[[ Material provided, beginning ]]

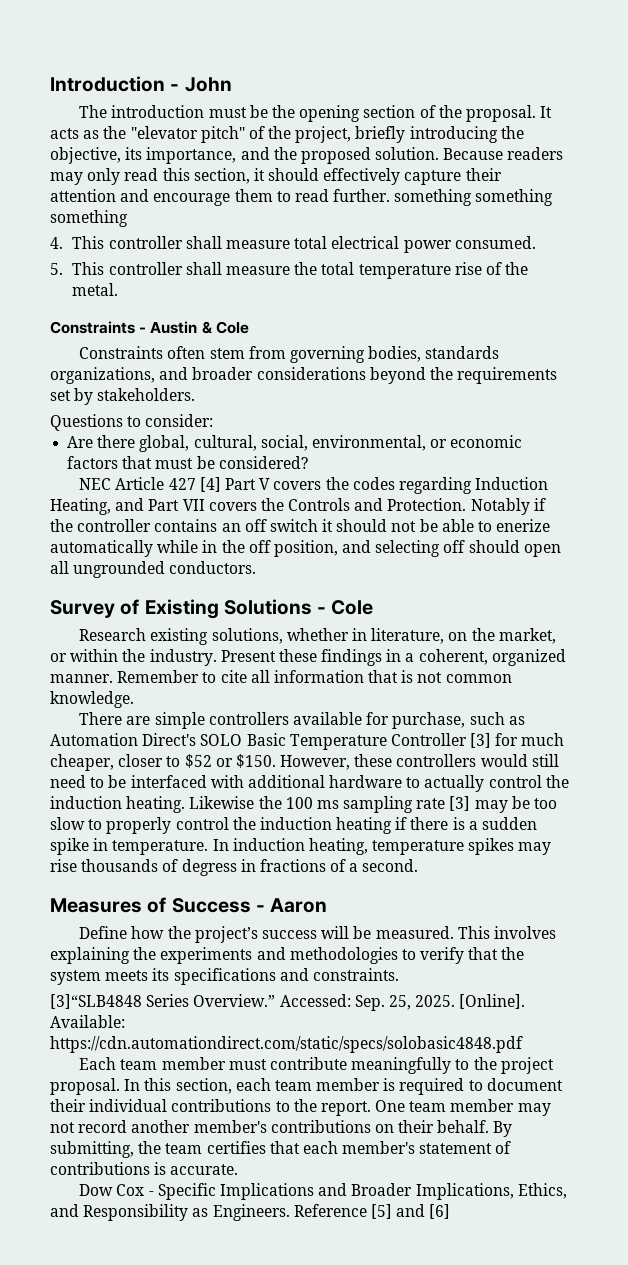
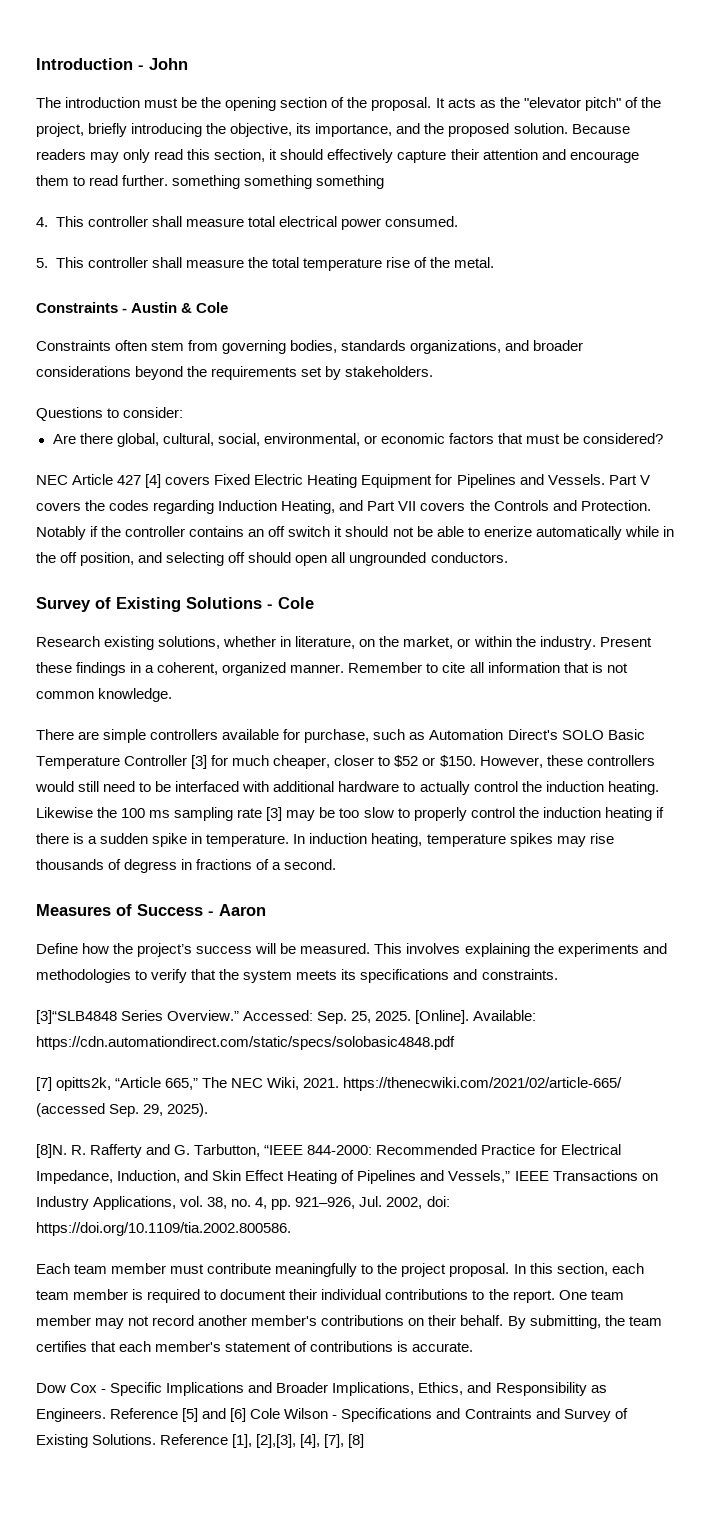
- NEC Article 427 [4] Part V covers the codes regarding Induction Heating, and Part VII covers the Controls and Protection.
+ NEC Article 427 [4] covers Fixed Electric Heating Equipment for Pipelines and Vessels. Part V covers the codes regarding Induction Heating, and Part VII covers the Controls and Protection.
+ [7] opitts2k, “Article 665,” The NEC Wiki, 2021. https://thenecwiki.com/2021/02/article-665/ (accessed Sep. 29, 2025).
+ [8]N. R. Rafferty and G. Tarbutton, “IEEE 844-2000: Recommended Practice for Electrical Impedance, Induction, and Skin Effect Heating of Pipelines and Vessels,” IEEE Transactions on Industry Applications, vol. 38, no. 4, pp. 921–926, Jul. 2002, doi: https://doi.org/10.1109/tia.2002.800586.
- Reference [5] and [6]
+ Reference [5] and [6] Cole Wilson - Specifications and Contraints and Survey of Existing Solutions. Reference [1], [2],[3], [4], [7], [8]

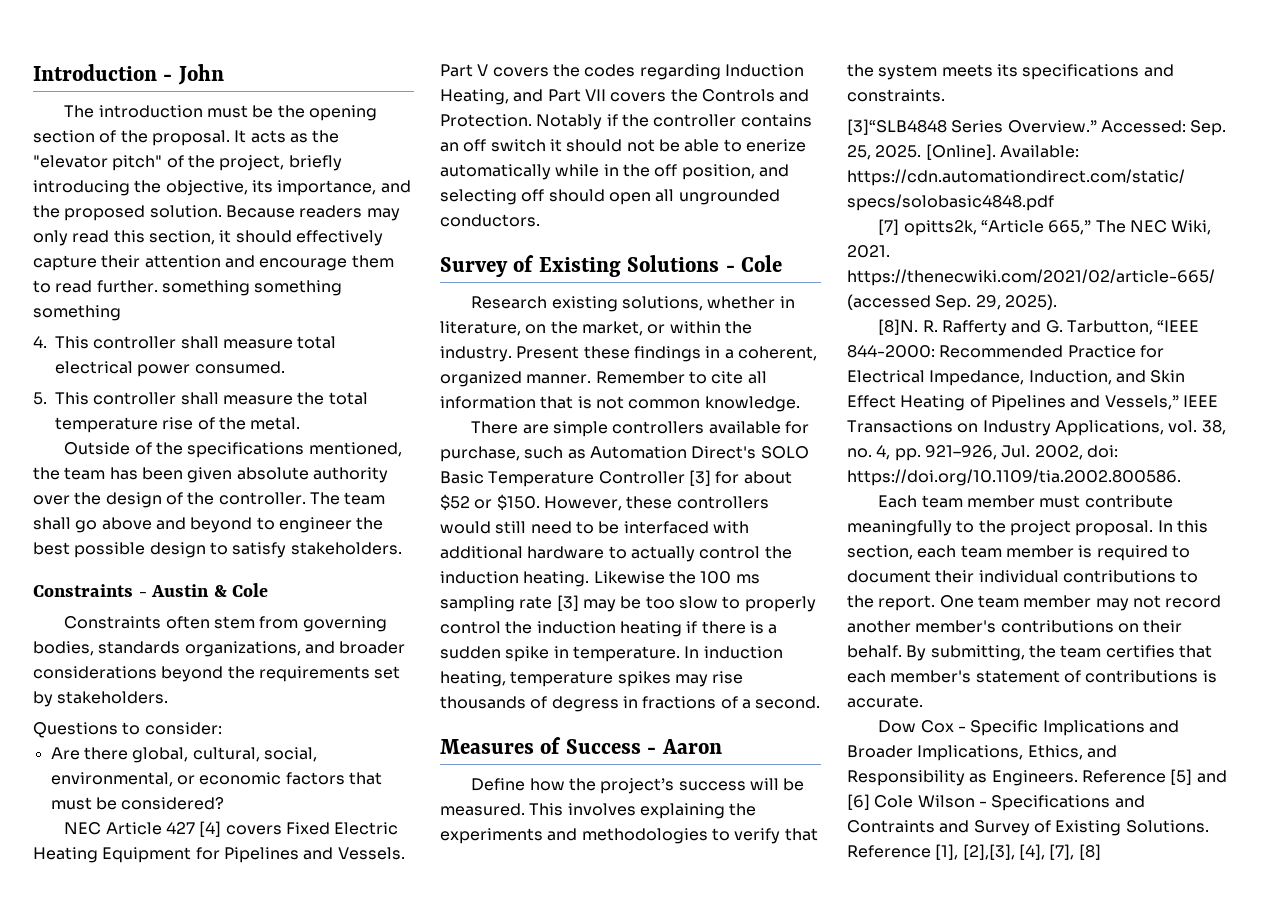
+ Outside of the specifications mentioned, the team has been given absolute authority over the design of the controller. The team shall go above and beyond to engineer the best possible design to satisfy stakeholders.
- There are simple controllers available for purchase, such as Automation Direct's SOLO Basic Temperature Controller [3] for much cheaper, closer to $52 or $150.
+ There are simple controllers available for purchase, such as Automation Direct's SOLO Basic Temperature Controller [3] for about $52 or $150.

[[ Material provided, end ]]

▶ [Your task]: When the entries above show the word "SOLO" in a line, copy that line out.

▶ [Response area]:
- There are simple controllers available for purchase, such as Automation Direct's SOLO Basic Temperature Controller [3] for much cheaper, closer to $52 or $150.
+ There are simple controllers available for purchase, such as Automation Direct's SOLO Basic Temperature Controller [3] for about $52 or $150.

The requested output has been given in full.